AIM OF THE TASK
Select all lines holding the word "font" from the entries that follow.
(RECORDS FOR PROCESSING Opens)
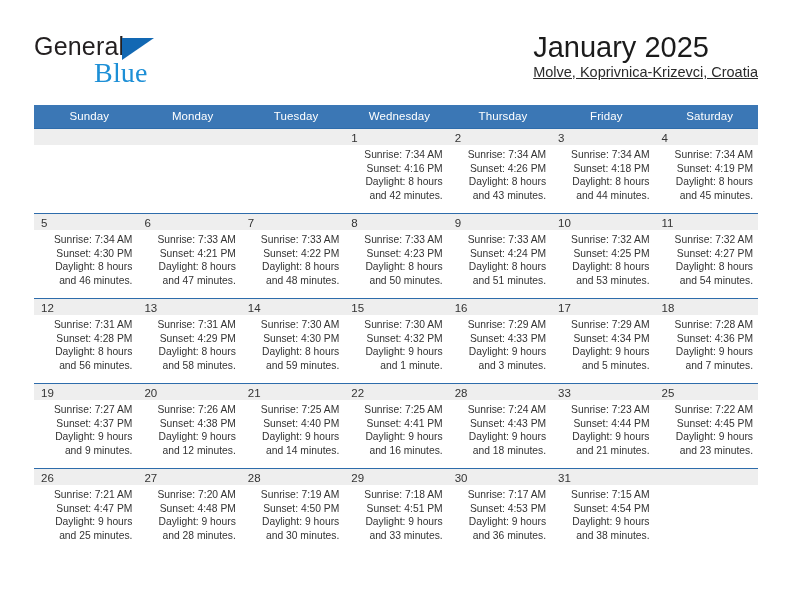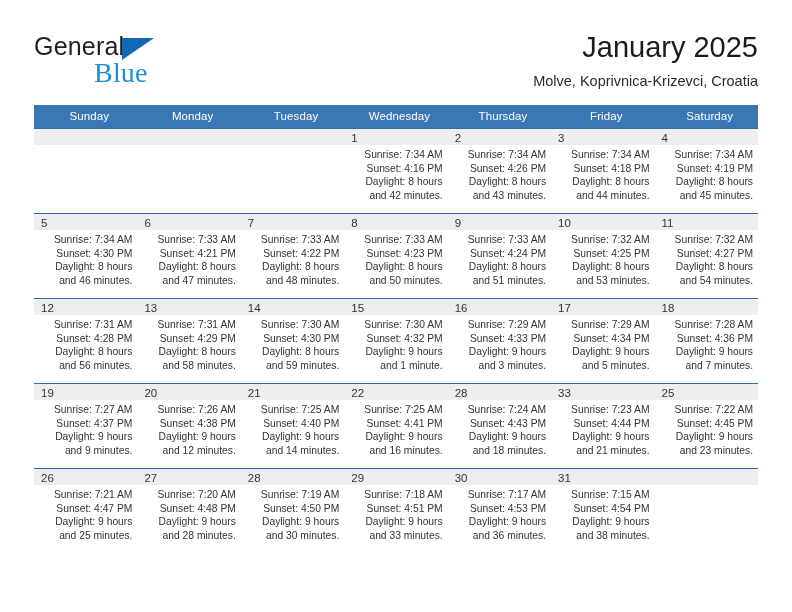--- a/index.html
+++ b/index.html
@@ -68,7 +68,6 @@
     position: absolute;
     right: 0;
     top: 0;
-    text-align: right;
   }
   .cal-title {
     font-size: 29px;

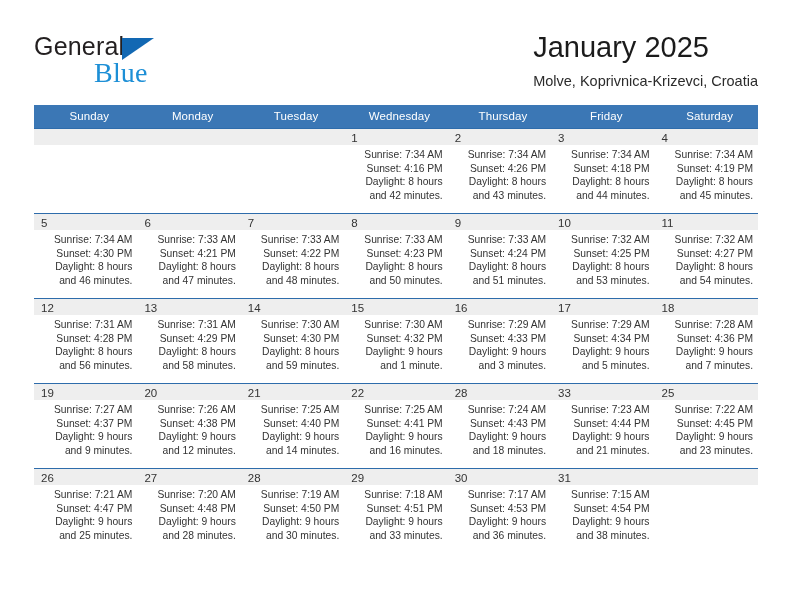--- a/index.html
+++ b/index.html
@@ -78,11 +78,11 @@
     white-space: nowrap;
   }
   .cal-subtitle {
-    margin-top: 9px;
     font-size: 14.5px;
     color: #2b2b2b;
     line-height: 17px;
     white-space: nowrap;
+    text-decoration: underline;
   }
(RECORDS FOR PROCESSING Closes)
(RECORDS FOR PROCESSING Opens)
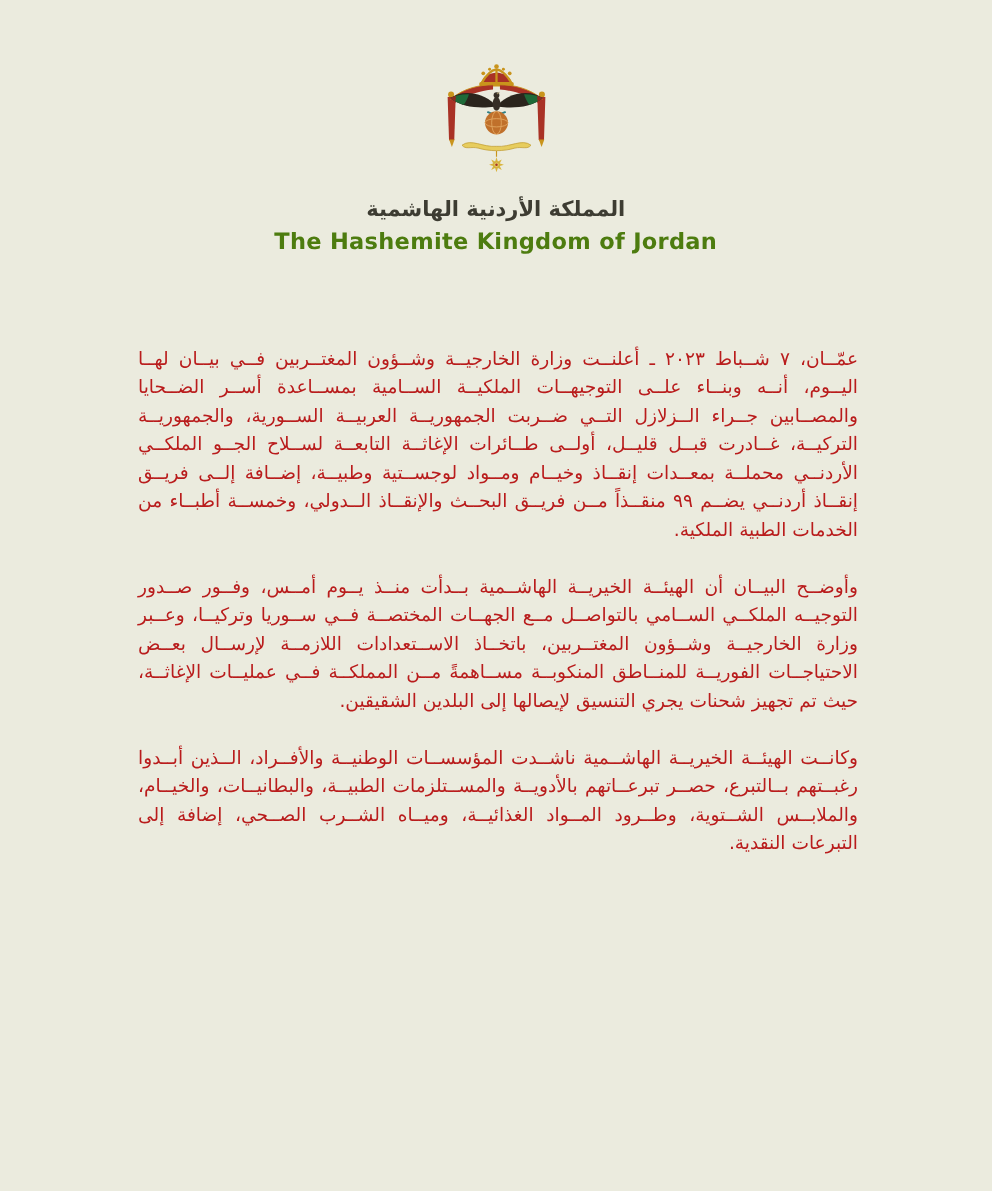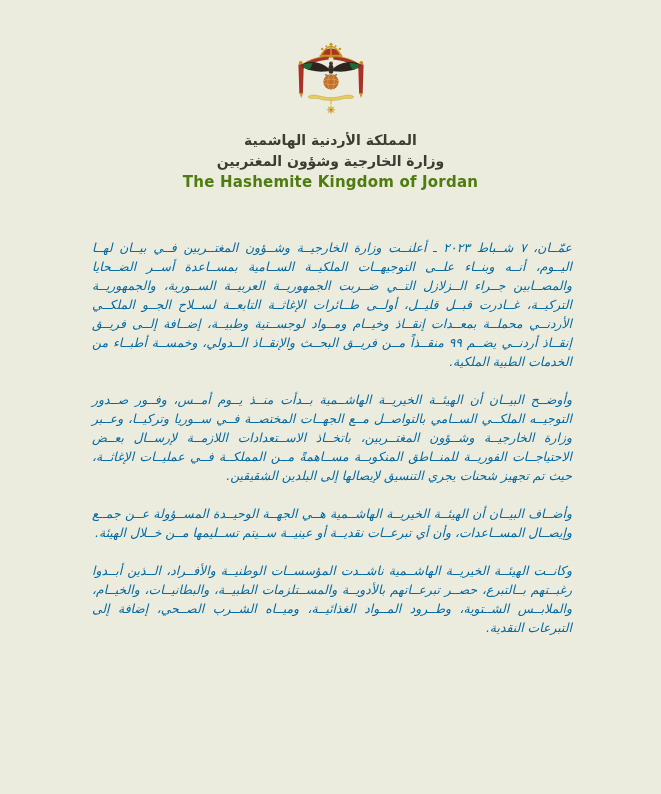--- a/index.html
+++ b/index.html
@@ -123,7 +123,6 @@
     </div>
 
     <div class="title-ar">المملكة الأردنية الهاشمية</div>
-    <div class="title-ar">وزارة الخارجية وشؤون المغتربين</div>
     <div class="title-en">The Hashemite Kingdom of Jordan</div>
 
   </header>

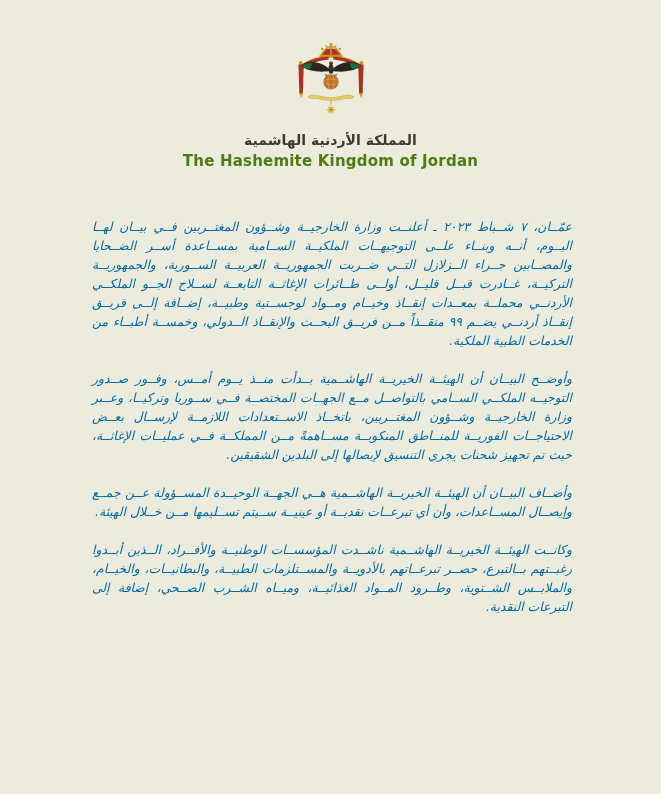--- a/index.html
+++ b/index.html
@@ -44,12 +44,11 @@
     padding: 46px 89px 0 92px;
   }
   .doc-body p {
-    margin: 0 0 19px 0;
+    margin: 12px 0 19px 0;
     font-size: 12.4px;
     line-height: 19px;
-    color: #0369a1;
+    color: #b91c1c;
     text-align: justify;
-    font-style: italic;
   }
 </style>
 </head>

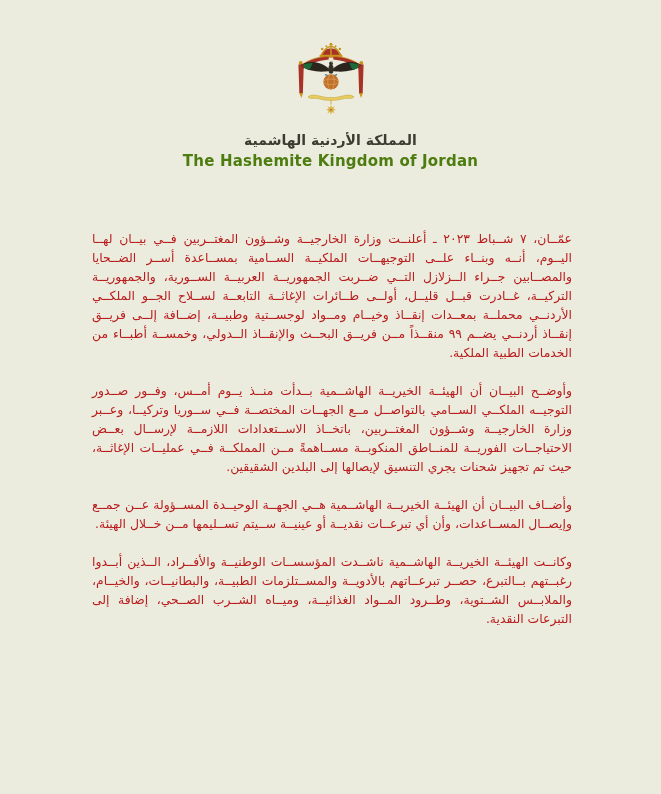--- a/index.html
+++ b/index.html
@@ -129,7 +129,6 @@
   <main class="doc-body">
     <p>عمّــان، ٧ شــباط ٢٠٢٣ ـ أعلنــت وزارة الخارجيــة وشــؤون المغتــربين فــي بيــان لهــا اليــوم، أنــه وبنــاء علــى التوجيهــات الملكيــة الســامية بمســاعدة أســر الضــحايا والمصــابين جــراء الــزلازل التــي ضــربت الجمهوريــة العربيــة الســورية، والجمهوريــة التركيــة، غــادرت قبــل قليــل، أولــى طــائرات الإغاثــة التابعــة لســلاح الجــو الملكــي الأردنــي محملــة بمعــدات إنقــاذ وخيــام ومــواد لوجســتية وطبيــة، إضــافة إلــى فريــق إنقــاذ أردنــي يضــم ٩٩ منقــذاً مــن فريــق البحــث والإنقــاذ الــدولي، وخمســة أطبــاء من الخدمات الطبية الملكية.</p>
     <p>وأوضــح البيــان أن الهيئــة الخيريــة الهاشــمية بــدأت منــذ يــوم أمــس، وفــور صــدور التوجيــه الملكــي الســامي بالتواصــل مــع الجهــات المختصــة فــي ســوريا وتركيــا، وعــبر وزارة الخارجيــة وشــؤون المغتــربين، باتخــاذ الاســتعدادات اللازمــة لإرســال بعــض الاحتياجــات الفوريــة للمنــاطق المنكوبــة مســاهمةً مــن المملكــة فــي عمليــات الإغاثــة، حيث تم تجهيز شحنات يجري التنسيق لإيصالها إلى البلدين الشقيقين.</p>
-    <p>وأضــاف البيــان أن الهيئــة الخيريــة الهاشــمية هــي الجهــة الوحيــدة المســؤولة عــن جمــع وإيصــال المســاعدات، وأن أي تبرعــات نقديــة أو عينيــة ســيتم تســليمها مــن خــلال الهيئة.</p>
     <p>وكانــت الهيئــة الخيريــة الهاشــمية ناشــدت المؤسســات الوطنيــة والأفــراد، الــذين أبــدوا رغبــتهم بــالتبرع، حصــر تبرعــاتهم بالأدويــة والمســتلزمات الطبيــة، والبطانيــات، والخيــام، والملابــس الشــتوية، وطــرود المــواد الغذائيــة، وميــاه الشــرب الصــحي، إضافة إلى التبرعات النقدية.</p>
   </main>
(RECORDS FOR PROCESSING Closes)
ANSWER SECTION
     font-size: 29px;
     font-size: 14.5px;
     font-size: 12.4px;
-    font-style: italic;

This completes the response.